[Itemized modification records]
==============================

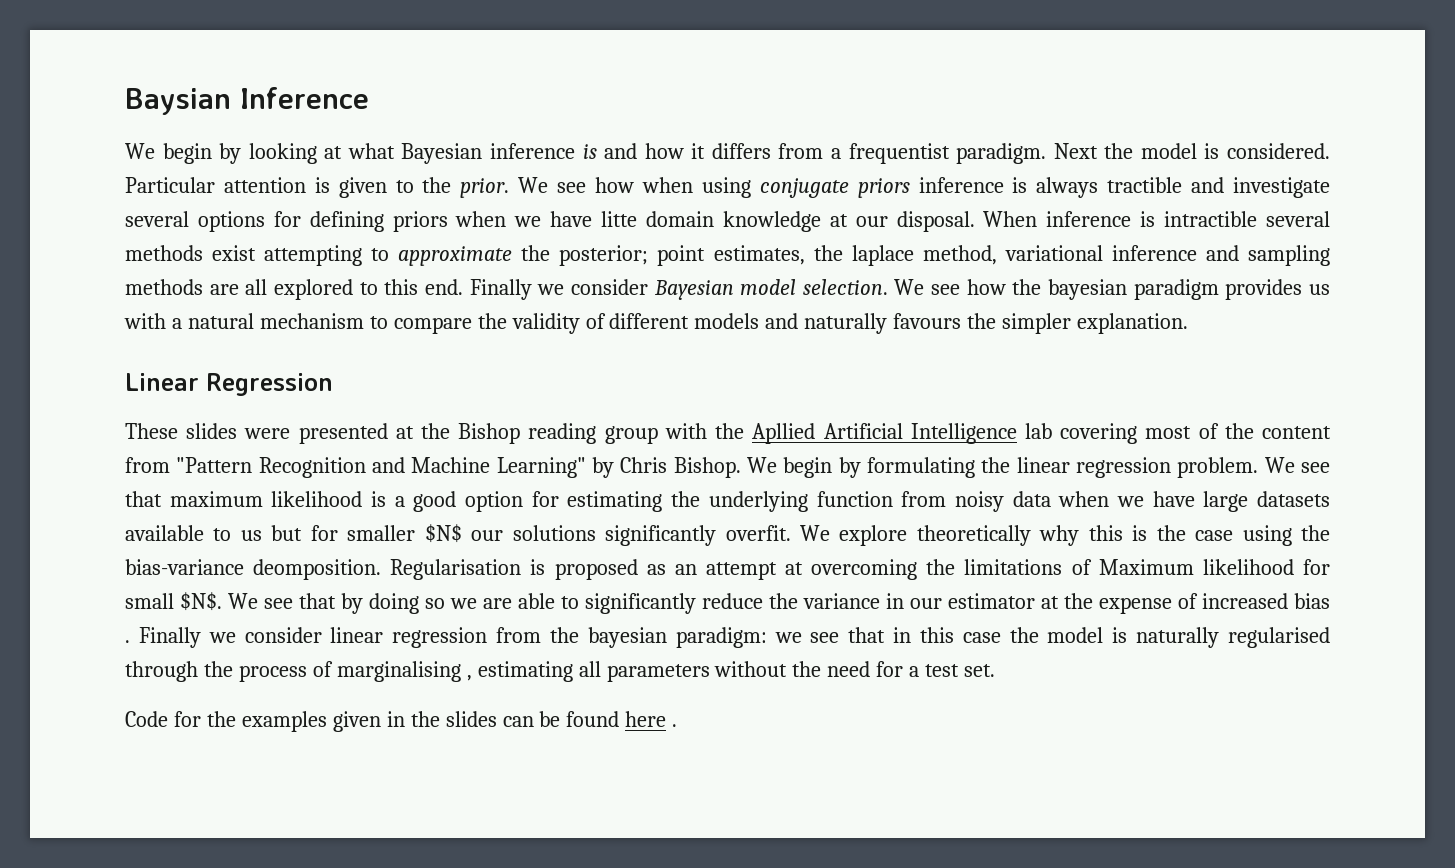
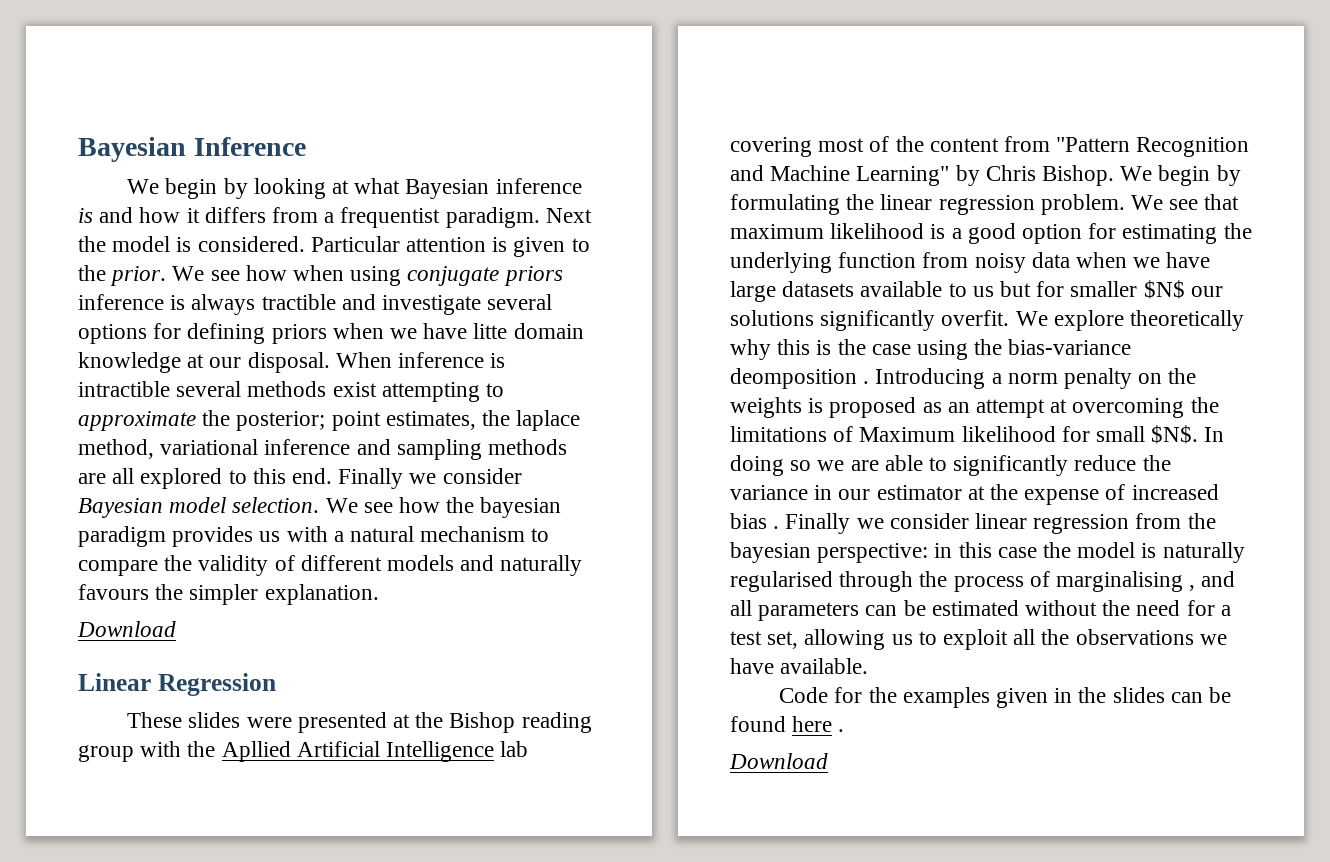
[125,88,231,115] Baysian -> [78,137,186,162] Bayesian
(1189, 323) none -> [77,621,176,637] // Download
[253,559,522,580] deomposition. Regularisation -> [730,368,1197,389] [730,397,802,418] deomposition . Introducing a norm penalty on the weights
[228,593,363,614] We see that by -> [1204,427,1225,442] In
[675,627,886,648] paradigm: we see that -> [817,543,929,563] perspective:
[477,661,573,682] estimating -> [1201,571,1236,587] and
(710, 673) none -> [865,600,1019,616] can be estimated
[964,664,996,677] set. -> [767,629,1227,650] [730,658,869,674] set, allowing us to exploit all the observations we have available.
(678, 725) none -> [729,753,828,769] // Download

==============================

[Requirement]
Locate the word "that" in the entries, and copy every line where it is found.

[Final answer]
[228,593,363,614] We see that by -> [1204,427,1225,442] In
[675,627,886,648] paradigm: we see that -> [817,543,929,563] perspective:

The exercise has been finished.